2. No more than 10% of the funds awarded by this agreement may be used by the CAR itself
as a programmatic cost for brownfield program development and implementation (including
monitoring of health and institutional controls) as described in Task 3 of the EPA approved
workplan. The CAR must maintain records on funds that will be used to carry out Task 3 of
its EPA approved workplan to ensure that no more than 10% of its funds are used for
brownfield program development and implementation (including monitoring of health and
institutional controls).
C. Ineligible Uses of the Funds for the Cooperative Agreement Recipient
1. Cooperative agreement funds shall not be used by the CAR for any of the following
activities:
a. Pre-cleanup environmental assessment activities such as site assessment,
identification, and characterization with the exception of site monitoring activities that
are reasonable and necessary during the cleanup process, including determination of
the effectiveness of a cleanup;
b. Monitoring and data collection necessary to apply for, or comply with, environmental
permits under other federal and state laws, unless such a permit is required as a
component of the cleanup action;
c. Construction, demolition, and development activities that are not cleanup actions
(e.g., marketing of property or construction of a new facility or addressing public or
private drinking water supplies that have deteriorated through ordinary use);
d. Job training unrelated to performing a specific cleanup at a site covered by the grant;
e. To pay for a penalty or fine;
f. To pay a federal cost share requirement (for example, a cost-share required by
another Federal grant) unless there is specific statutory authority;
g. To pay for a response cost at a brownfields site for which the recipient of the grant is
potentially liable under CERCLA§ 107;
h. To pay a cost of compliance with any federal law, excluding the cost of compliance
with laws applicable to the cleanup; and
i. Unallowable costs (e.g., lobbying and fund raising) under 2 CFR 200 Subpart E.

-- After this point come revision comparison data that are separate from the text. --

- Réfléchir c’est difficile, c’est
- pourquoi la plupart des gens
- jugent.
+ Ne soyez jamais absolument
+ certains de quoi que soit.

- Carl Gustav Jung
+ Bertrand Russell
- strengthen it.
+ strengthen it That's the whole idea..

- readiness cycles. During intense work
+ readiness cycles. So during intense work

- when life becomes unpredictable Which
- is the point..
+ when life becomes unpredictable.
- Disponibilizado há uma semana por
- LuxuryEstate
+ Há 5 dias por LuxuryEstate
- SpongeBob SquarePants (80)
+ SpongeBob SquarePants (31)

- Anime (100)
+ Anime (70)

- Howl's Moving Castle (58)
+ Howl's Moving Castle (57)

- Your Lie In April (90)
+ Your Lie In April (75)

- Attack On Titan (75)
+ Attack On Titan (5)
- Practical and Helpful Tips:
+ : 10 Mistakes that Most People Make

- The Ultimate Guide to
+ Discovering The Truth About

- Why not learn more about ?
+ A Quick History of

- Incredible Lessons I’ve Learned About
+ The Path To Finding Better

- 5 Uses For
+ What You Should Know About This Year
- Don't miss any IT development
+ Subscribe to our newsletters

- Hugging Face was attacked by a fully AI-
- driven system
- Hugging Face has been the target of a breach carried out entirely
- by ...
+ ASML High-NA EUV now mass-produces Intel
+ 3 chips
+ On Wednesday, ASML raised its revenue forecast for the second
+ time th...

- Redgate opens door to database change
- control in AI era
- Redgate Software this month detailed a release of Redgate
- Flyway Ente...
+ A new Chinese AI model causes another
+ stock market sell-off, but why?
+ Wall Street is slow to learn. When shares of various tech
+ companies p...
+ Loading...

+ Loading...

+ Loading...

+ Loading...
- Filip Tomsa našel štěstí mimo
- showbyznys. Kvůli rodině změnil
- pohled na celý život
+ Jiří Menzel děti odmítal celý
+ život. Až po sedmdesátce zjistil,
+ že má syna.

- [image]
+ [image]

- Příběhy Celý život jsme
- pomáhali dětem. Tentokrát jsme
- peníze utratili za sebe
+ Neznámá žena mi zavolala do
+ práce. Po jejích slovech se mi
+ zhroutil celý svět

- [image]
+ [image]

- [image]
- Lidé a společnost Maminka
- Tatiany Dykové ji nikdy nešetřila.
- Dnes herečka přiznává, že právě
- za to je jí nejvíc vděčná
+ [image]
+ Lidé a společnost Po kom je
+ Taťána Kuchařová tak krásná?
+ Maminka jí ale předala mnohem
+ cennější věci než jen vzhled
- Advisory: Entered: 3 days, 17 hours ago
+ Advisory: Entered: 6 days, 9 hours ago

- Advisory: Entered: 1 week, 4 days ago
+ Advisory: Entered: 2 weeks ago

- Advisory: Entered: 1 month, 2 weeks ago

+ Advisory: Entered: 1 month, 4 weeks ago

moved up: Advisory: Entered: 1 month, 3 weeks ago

2. Under CERCLA § 104(k) (4) (B), administrative costs are prohibited costs under this
agreement. Prohibited administrative costs include all indirect costs incurred by the CAR
under 2 CFR Part 225 (for state, local and tribal governments) or 2 CFR Part 230
(non-profit organizations), as applicable.
a. Ineligible administrative costs include costs incurred in the form of salaries, benefits,
contractual costs, supplies, and data processing charges, incurred to comply with
most provisions of the Uniform Administrative Requirements for Cost Principles and
Audit Requirements for FederalAwards at2 CFR 200 and 1500. Direct costs for
grant administration, with the exception of costs specifically identified as eligible
programmatic costs, are ineligible even if the grant recipient is required to carry out
the activity under the grant agreement. Costs incurred to report quarterly
performance to EPA under the grant are eligible.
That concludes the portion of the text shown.